Re: demonstrated broadband speeds of 400Mbps
Yonge Street is 1896 km (1178 miles), extending from the shores of Lake Ontario in Toronto, to Rainy River at the Ontario/Minnesota border. Farther than the distance from Berlin to Moscow.
Until the 1960s and maybe even into the 1970s, street addresses of houses in towns in western Ontario could run to 5 or 6 digits. In the mid-1960s our address only 25 mi. north of Toronto changed from a 5 digit number to "400 Yonge St.", as every town was given permission to index from zero at the town boundary.
Parts of Yonge St. between towns were named "Highway 11" on maps in the 1970s as a highway nomenclature was introduced, and in small towns it is not uncommon for sections of it to have been renamed (the most common options being Main, King or Queen St. - politicians aren't especially imaginative) but it remains Yonge Street nonetheless.
We can't thank the Romans, but can credit the British: the first section of the road (to Lake Simcoe, where water links enabled canoe travel to Georgian Bay on Lake Huron) was surveyed & launched by John Graves Simcoe, the first Lieutenant Governor of Upper Canada (now Ontario) in 1793 (co-incident with the founding of the city of York, now Toronto).

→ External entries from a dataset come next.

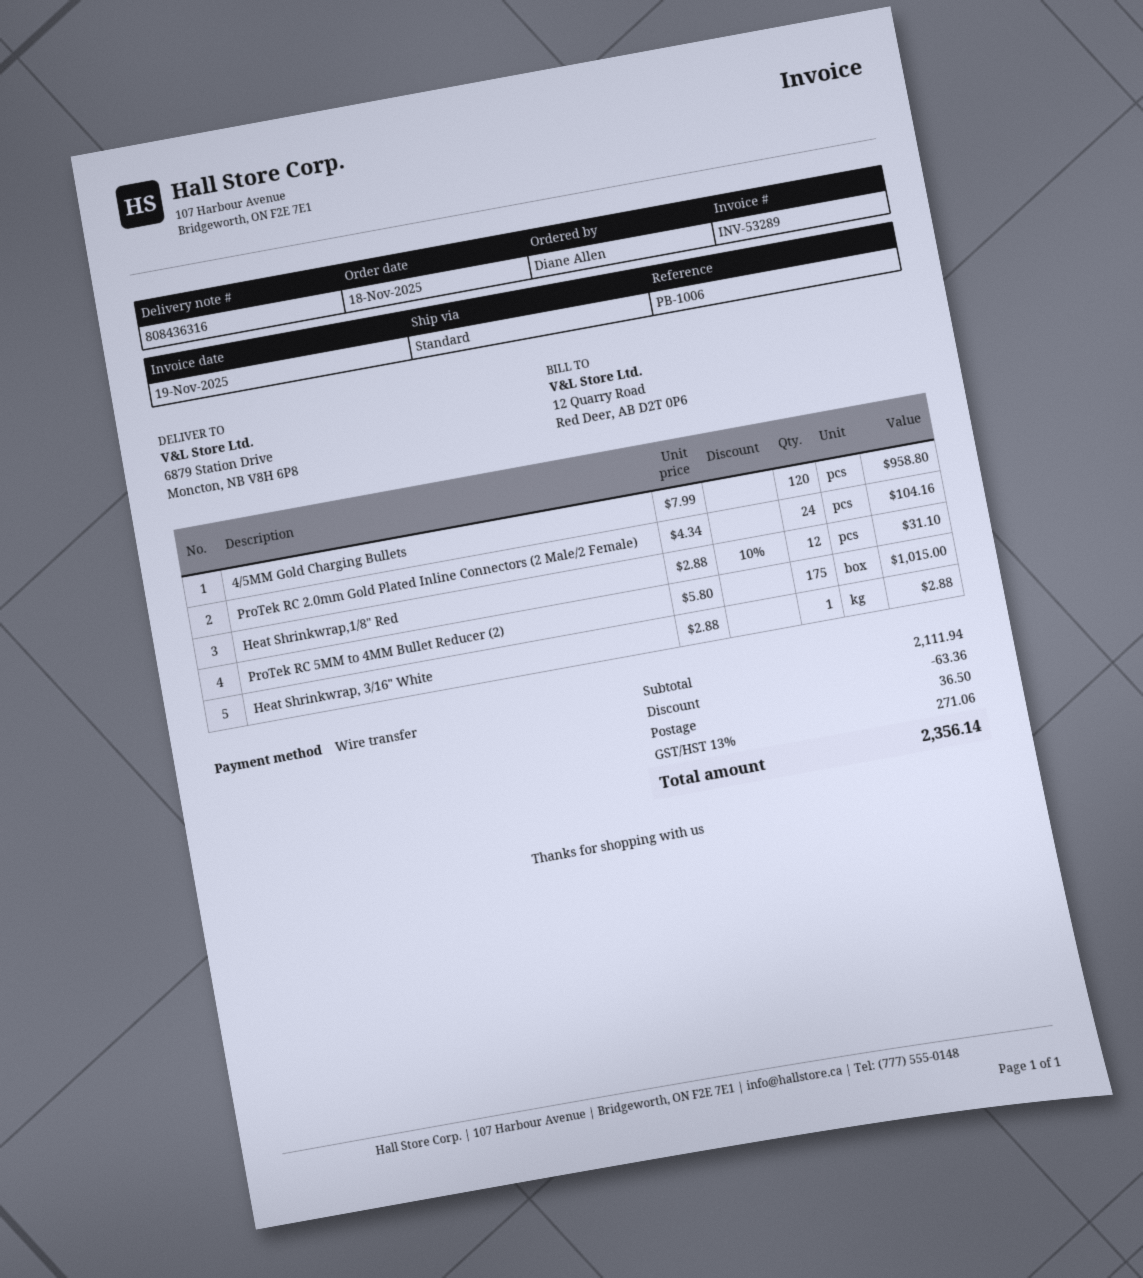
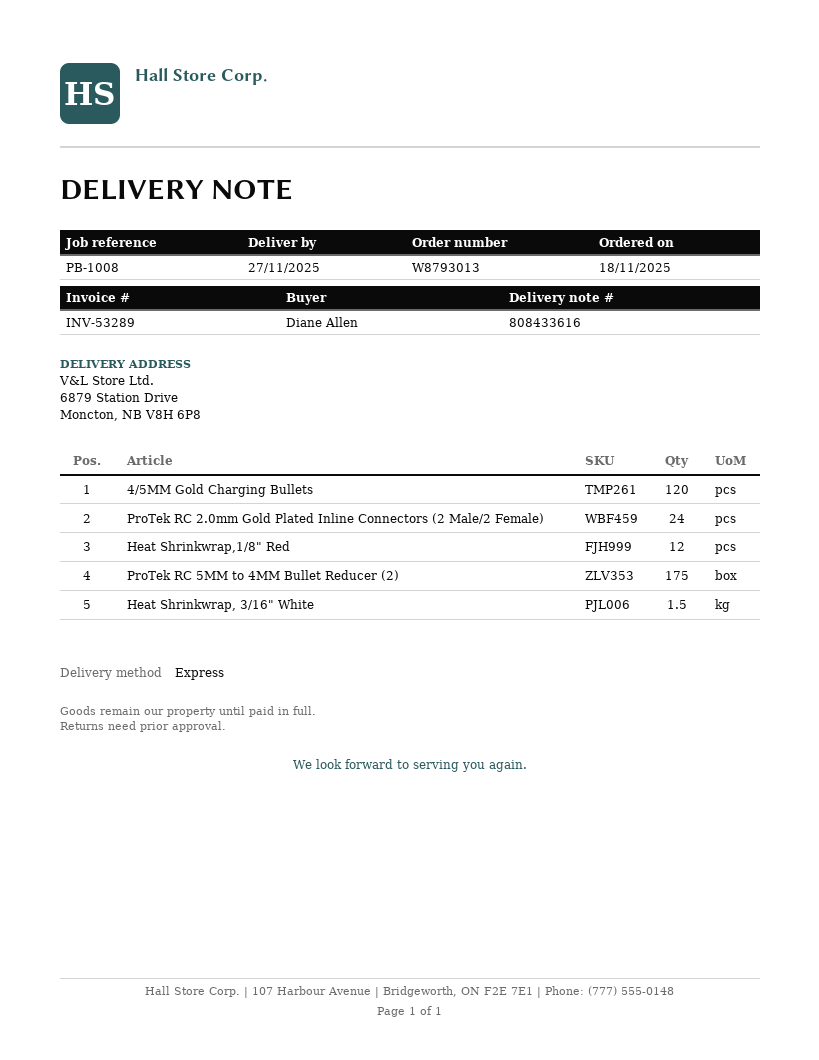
delivery note number: 808436316 -> 808433616
reference: PB-1006 -> PB-1008
shipping method: standard -> express
Heat Shrinkwrap, 3/16" White: 1 -> 1.5

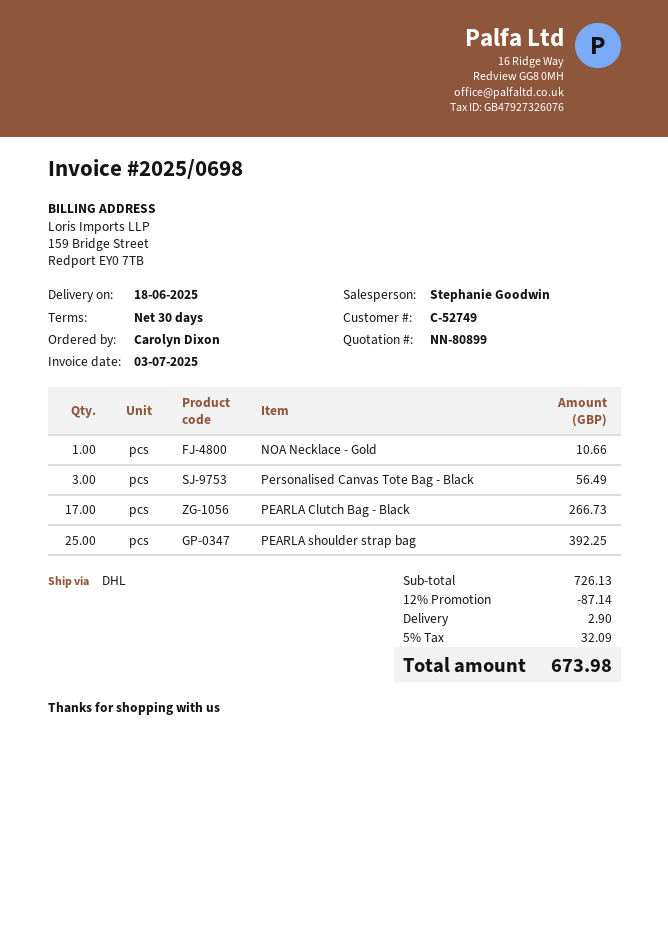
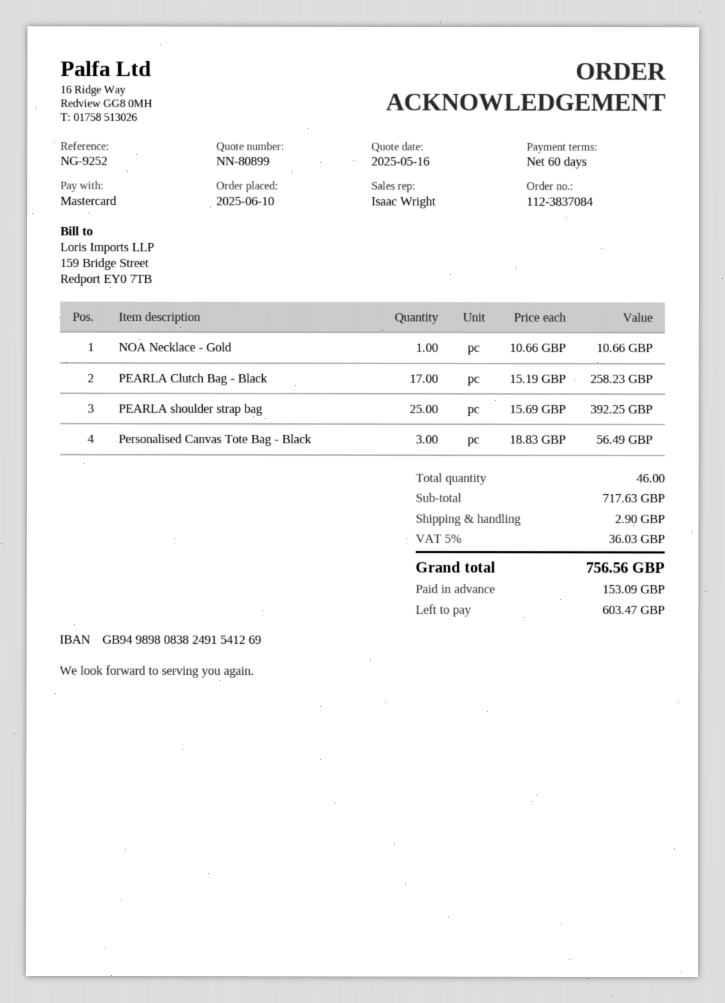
payment terms: 30 days -> 60 days
sales rep: Stephanie Goodwin -> Isaac Wright
PEARLA Clutch Bag - Black: 17 for 266.73 -> 17 for 258.23
subtotal: 726.13 -> 717.63
discount: 12% = 87.14 -> none
tax: 5% = 32.09 -> 5% = 36.03
total: 673.98 -> 756.56

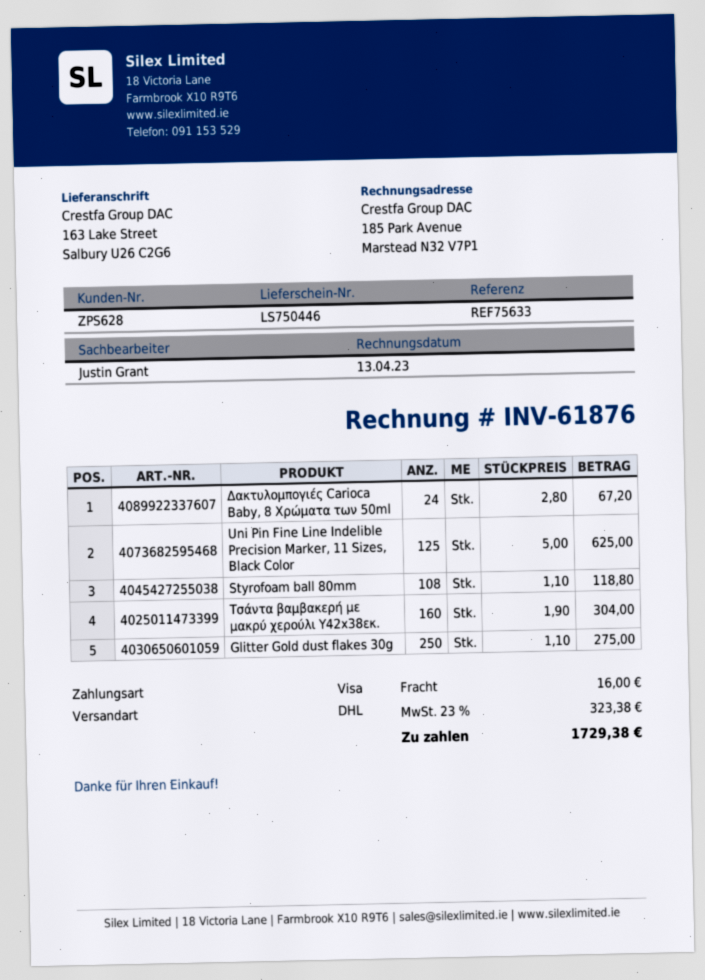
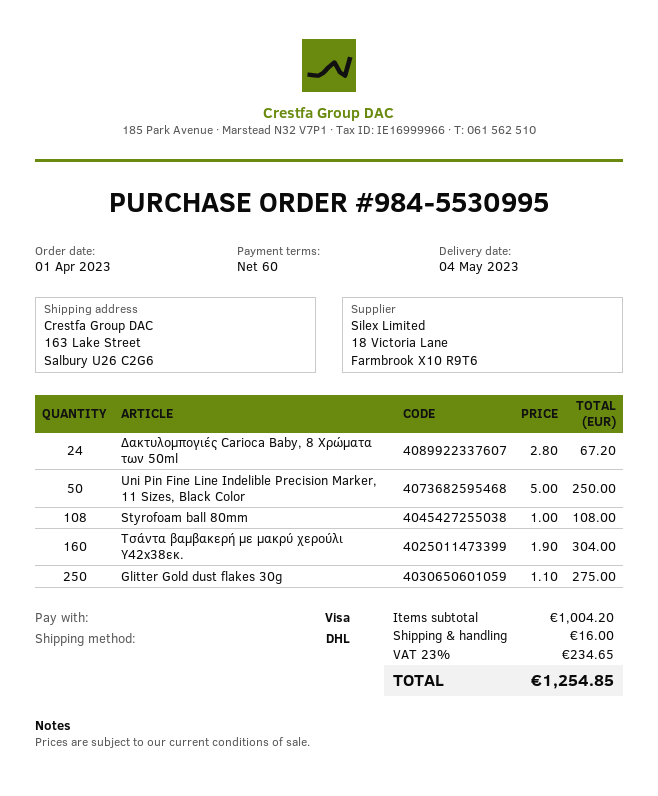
Uni Pin Fine Line Indelible Precision Marker, 11 Sizes, Black Color: 125 x 5.00 = 625.00 -> 50 x 5.00 = 250.00
Styrofoam ball 80mm: 108 x 1.10 = 118.80 -> 108 x 1.00 = 108.00
tax: 23% = 323.38 -> 23% = 234.65
total: 1729.38 -> 1254.85

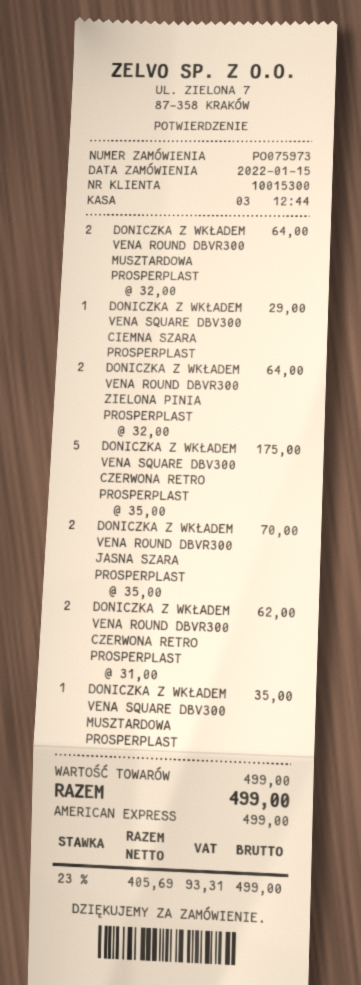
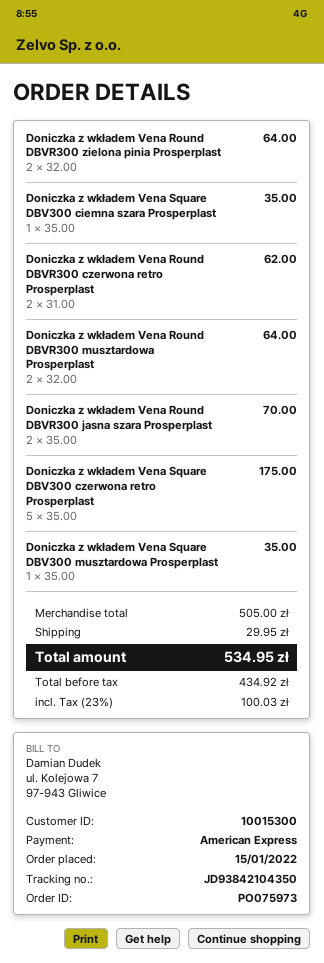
DONICZKA Z WKŁADEM VENA SQUARE DBV300 CIEMNA SZARA PROSPERPLAST: 1 x 29.00 = 29.00 -> 1 x 35.00 = 35.00
subtotal: 499.00 -> 505.00
shipping: none -> 29.95
net: 405.69 -> 434.92
tax: 23% = 93.31 -> 23% = 100.03
total: 499.00 -> 534.95

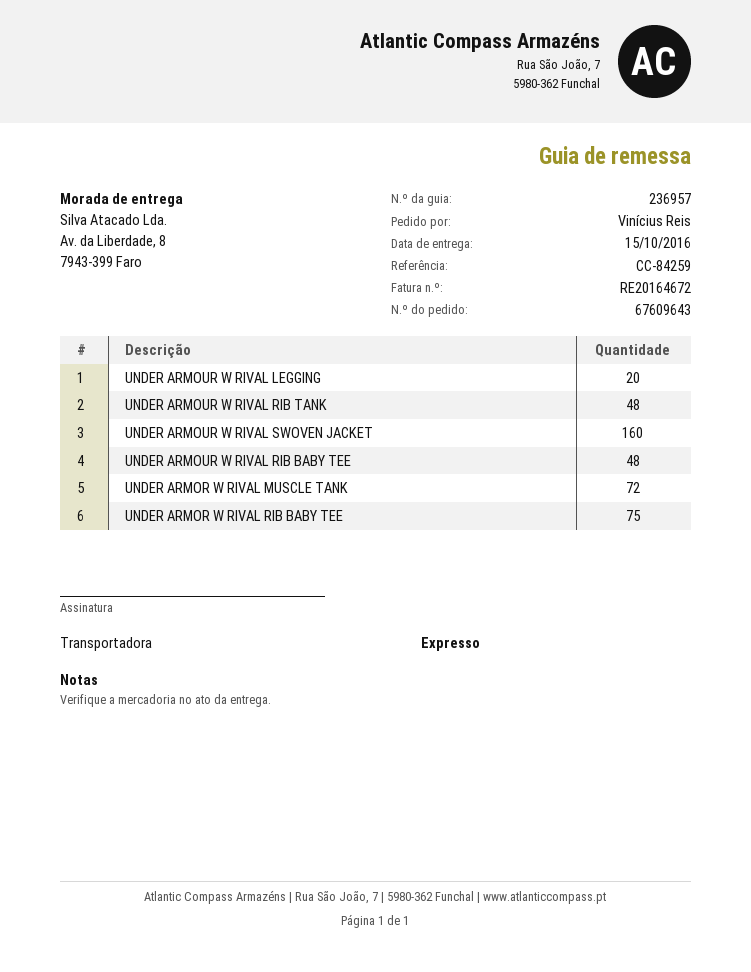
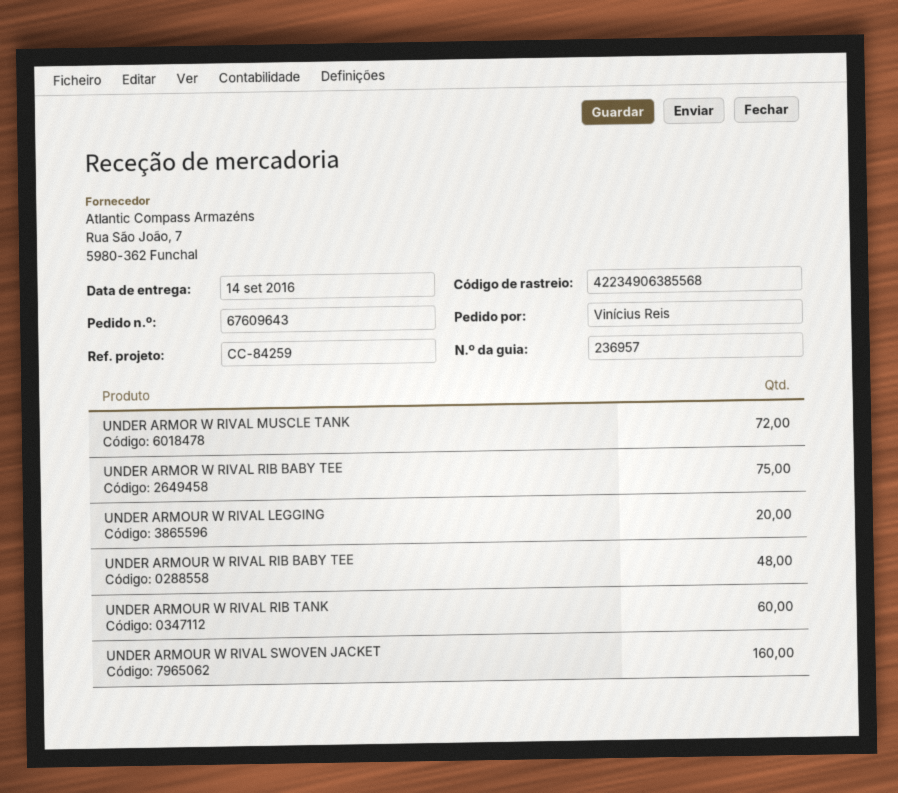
delivery date: 2016-10-15 -> 2016-09-14
UNDER ARMOUR W RIVAL RIB TANK: 48 -> 60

The road as surveyed is claimed to have followed native trails, but in fact runs pretty much dead straight (like many Roman roads), conforming to surveyed grids overlaid on maps of the time.
Much of the early road was built as corderoy (logs, laid side by side in the mud - you can imagine how hard this was on wagons & horses of the day) by homesteaders, as a condition of their receiving free land title. They received title to a section of land 1.25 mi. on a side - the distance between surveyed concession lines (major roads, now) on condition that they built a house & outbuildings (barn, shed), cleared a portion of the forest to farm, and cleared the road allowance up the side of the property, within one year. Doing this with horse or oxen on your own or with minimal assistance was a super-human effort. Ontario was heavily wooded with virgin forest (massive trees, long since logged) on glacial till plains & moraines: the soil was full of rocks & glacial "erratics" (boulders left by receding glaciers), lakes, rivers & swamps.
Tolls were soon imposed by farm owners who had to build & maintain their section of the road; this became a significant impediment to trade within the province. The government had to pass an edict banning the imposition of tolls, and maintenance was eventually assumed by local townships in the 1800s, and the province in the 1900s.
While we thank the British not the Romans for our first major transportation foray north, it is worth noting that when completed to Lake Simcoe in 1796, Yonge Street was named after the British Secretary for War Sir George Yonge... an expert on Roman roads.